A lovely Arabic man rescues me, guides me through a narrow passage and instructs me how to get back to my hotel. In English. I’m SO grateful, and silently vow to toast him with a vodka in my hotel bar immediately upon my return.

 

Which I do. I’ve learned a lot in Akko.

how do I get to do more of this?

Well, well, well. Here we are at the cusp of a new year. A time for me which has always been very significant. I was married to my ex Italian husband on 12/30 – omigod it was 20 years ago. Exactly. And I chose that date BECAUSE the New Year has always been so important. I remember the year we broke up we found a dead rat on the floor of our upstate New York farmhouse on New Year’s Day, which, according to the Italian superstition/belief would mark the year with it’s metaphoric presence. (the Italian equivalent of a Jewish “kunna hora,”) Well, yes, that was the year of the dead rat. A difficult one. But it feels far away now.

I remember going out to crazy New Year’s Eve parties with my girlfriend Jane back when we were in acting school in New York. It was one of those crowded Soho parties in the years before cellphones (maybe it was even before answering machines) and as midnight struck I was futilely ringing the bell downstairs to get in, while Jane was upstairs going, “where the hell is Lua?”
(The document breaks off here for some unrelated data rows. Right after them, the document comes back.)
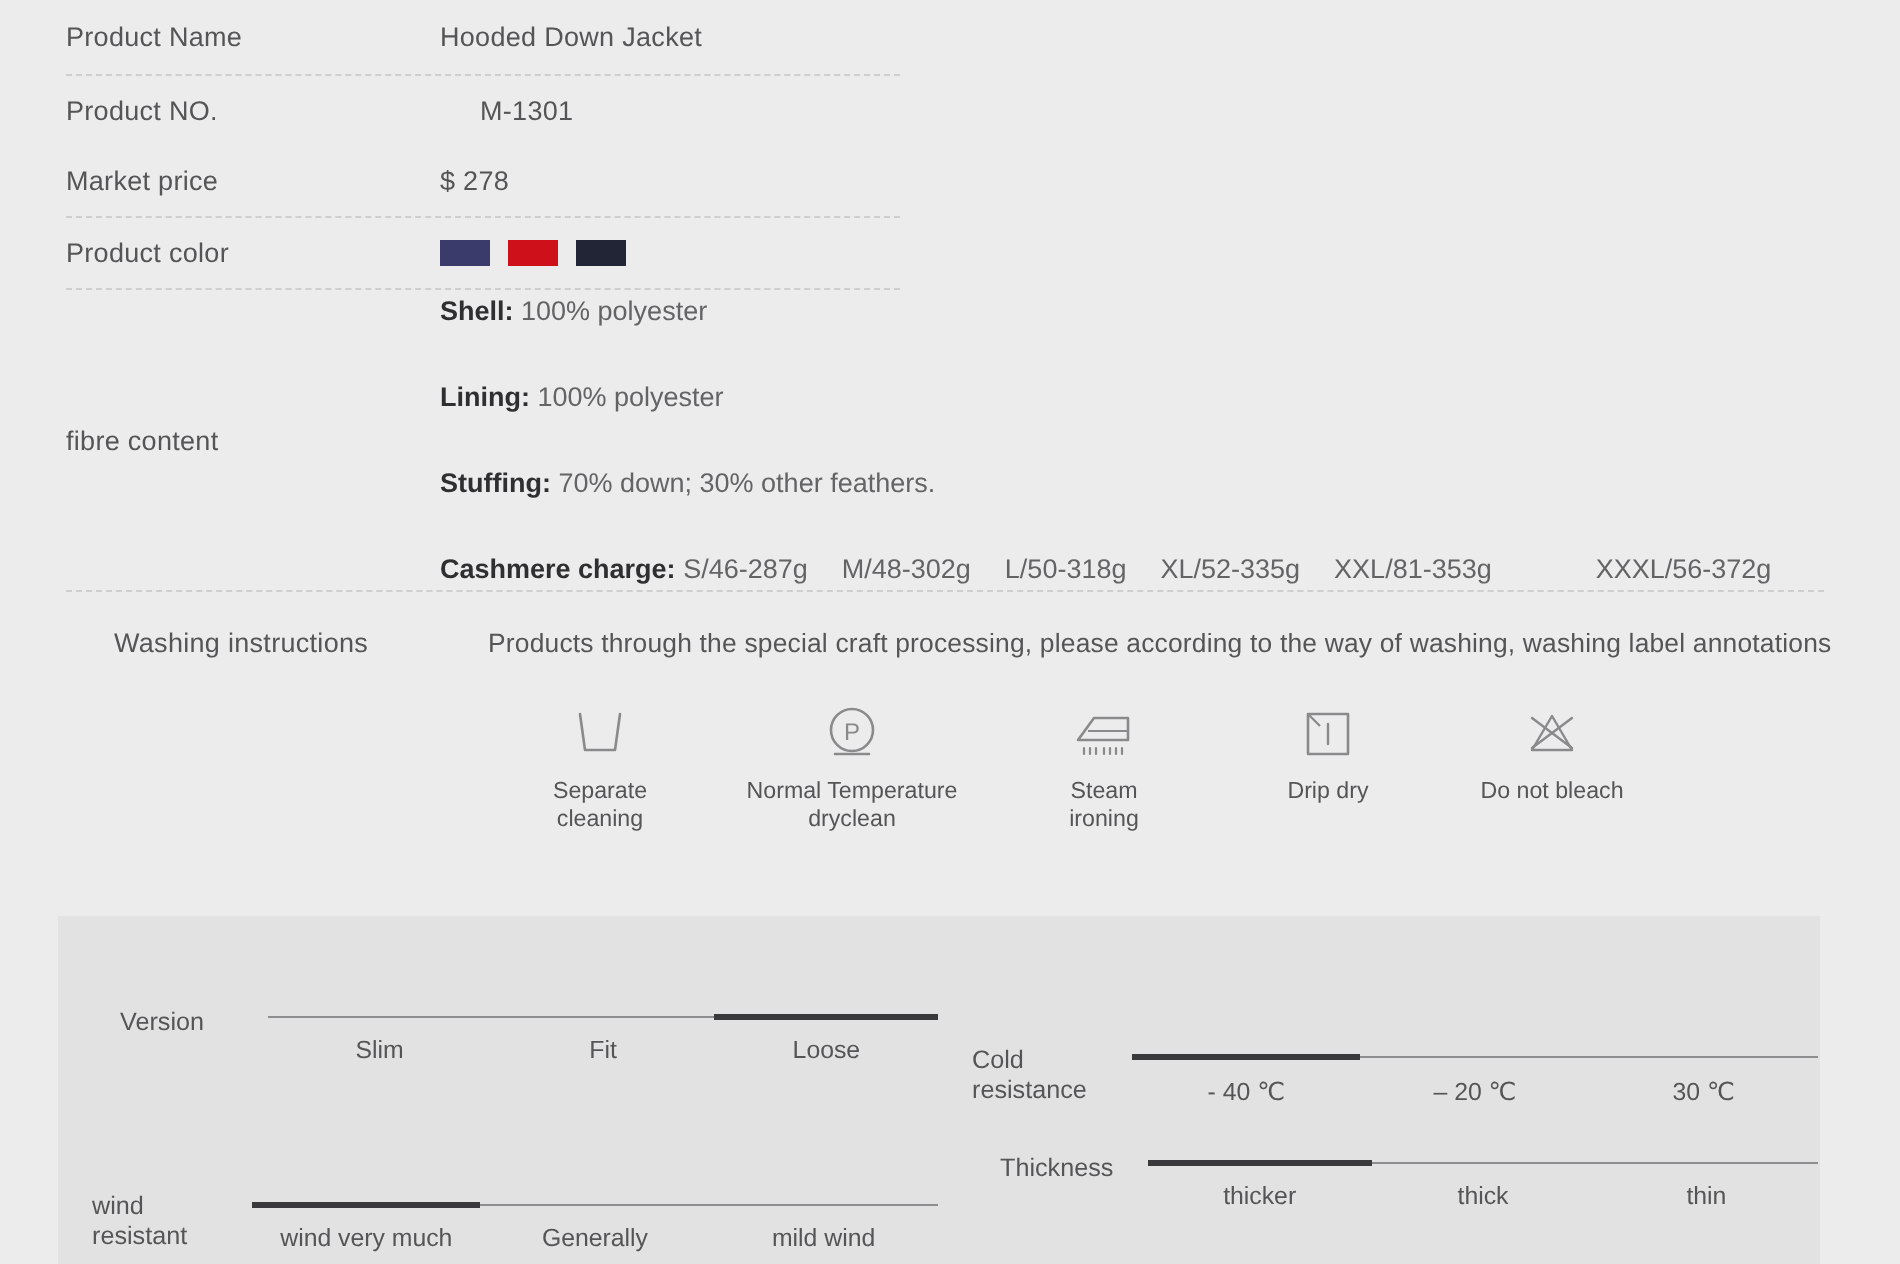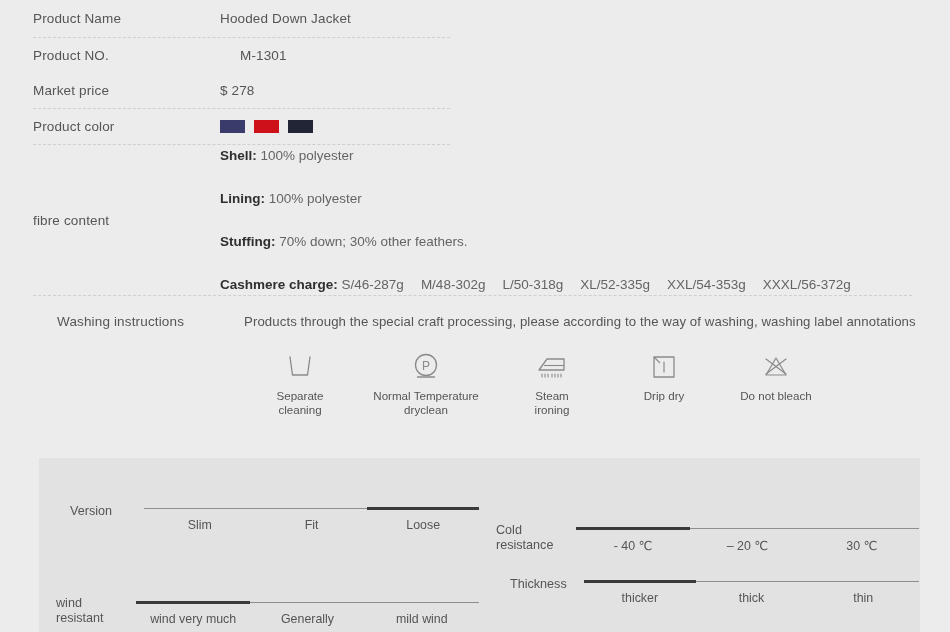--- a/index.html
+++ b/index.html
@@ -253,7 +253,7 @@
         <div class="fibre-line"><span class="fibre-key">Shell: </span><span>100% polyester</span></div>
         <div class="fibre-line"><span class="fibre-key">Lining: </span><span>100% polyester</span></div>
         <div class="fibre-line"><span class="fibre-key">Stuffing: </span><span>70% down; 30% other feathers.</span></div>
-        <div class="fibre-line"><span class="fibre-key">Cashmere charge: </span><span class="size-list"><span class="size-item">S/46-287g</span><span class="size-item">M/48-302g</span><span class="size-item">L/50-318g</span><span class="size-item">XL/52-335g</span><span class="size-item">XXL/54-353g</span><span class="size-item">XXXL/56-372g</span></span></div>
+        <div class="fibre-line"><span class="fibre-key">Cashmere charge: </span><span class="size-list"><span class="size-item">S/46-287g</span><span class="size-item">M/48-302g</span><span class="size-item">L/50-318g</span><span class="size-item">XL/52-335g</span><span class="size-item">XXL/81-353g</span><span class="size-item">XXXL/56-372g</span></span></div>
       </div>
   </div>
   <div class="divider-wide"></div>

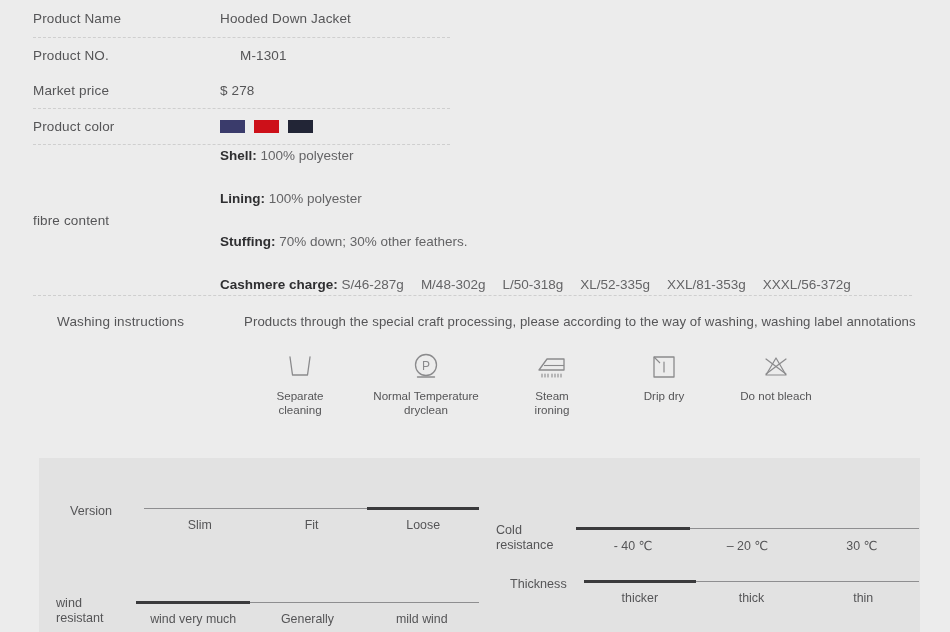--- a/index.html
+++ b/index.html
@@ -104,7 +104,7 @@
     display: inline-block;
     margin-right: 17px;
   }
-  .size-item:last-child { margin-right: 0; }
+  .size-item:last-child { margin-right: 0; margin-left: 35px; }
 
   
   .row-washing {

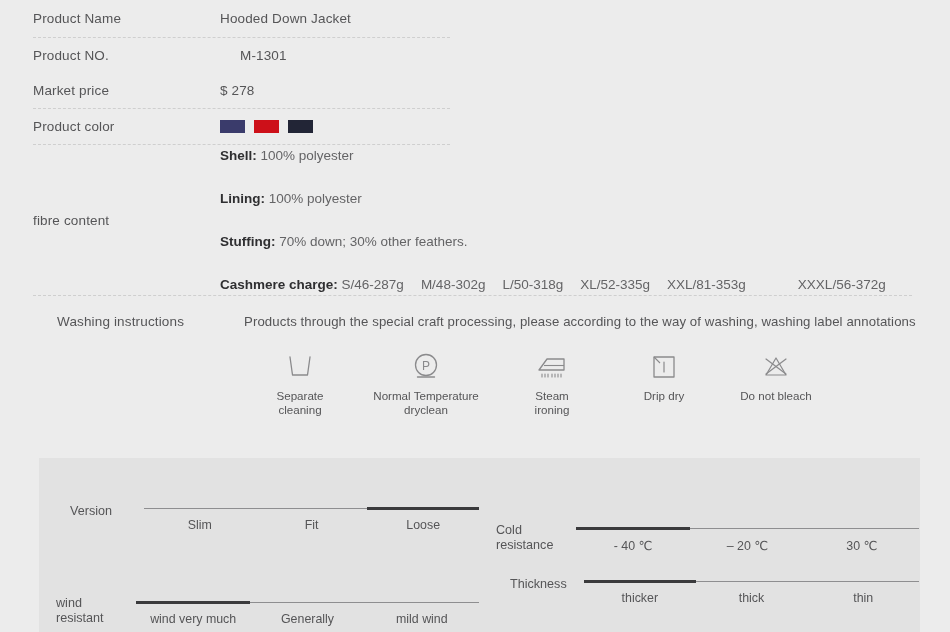--- a/index.html
+++ b/index.html
@@ -150,7 +150,7 @@
   
   .attr-panel {
     position: absolute;
-    left: 39px;
+    left: 29px;
     top: 458px;
     width: 881px;
     height: 174px;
At the cusp of 2008, overwhelmed by the enormity of what I wanted to accomplish and what I needed to begin to get there, I became a Buddhist chanter. 2008 was a year of massive change and development; I got over the intimidation of performing at a New York jazz club, as we successfully released the new CD at the Iridium. We went to Bangkok and I loved being on the huge stage with a whole crew doing sound and light. I am chanting still. Now on the cusp of 2010 I need it more than ever.

Our band has reached the next chapter of its life: the French Connection. Our “jazz without borders” CD (Lua Hadar with TWIST) has several French/English numbers on it.  After an inspiring collaboration with a French bass player here in San Francisco (the dear Albin Suffys) and a very warm reception by the Parisian public last July, we debuted our new show, “French Connection,” to a sold-out Rrazz Room in September 2009. Many people, on both sides of the ocean, have commented that there is something that works with the color of my voice, the French language and French music. I am further encouraged to explore the advice of KRML DJ George Fuller, who called me and said “listen to me, I’ve been in the business a long time: keep singing French jazz.”

But even more than that, I have a burning desire to perform around the world, traveling, interacting with other cultures and other artists. Some of the most fulfilling moments of my life have been when I have had a chance to do that – the years I toured in Italy both in theatre and in music, the theatre exchange with Russia I did in college, the dance lessons I took from a Balinese dance master, the theatre in education presentation I gave in Japan, TWIST’s performance in Bangkok, my show in Paris. These are the moments of my life in which I feel I am closest to my highest purpose.

What does a diverse audience experience when it hears our rather eclectic set list?  It is jazz influenced by other genres, and some purists find it hard to call it jazz. I like to think that, like any audience, they get to form a sort of “group soul,”  that perceives the diversity among themselves but somehow also thinks, “wow, look at me, I don’t speak French (or whatever language) but she’s singing in French and I get it, and so does the person in the next row, who doesn’t speak either French or my language, and look at all of us here, enjoying Lua Hadar with TWIST, aren’t we a great microcosm of world peace?” Yeah, that’s what I hope my audience feels. I just looked up the word PLURALISM: pluralism is not just tolerance, but the active seeking of understanding across lines of difference. I guess that is my personal definition of cultural diplomacy. And singing is the way I do it.

My goal this year, to be accomplished with persistence, consistency, faith and joy, is to figure out how to do LOTS MORE of that, oh, and make  a living too.

Off we go into the unknown, the New Year, filled with opportunity, promise, and lots of focused work. Happy New Year!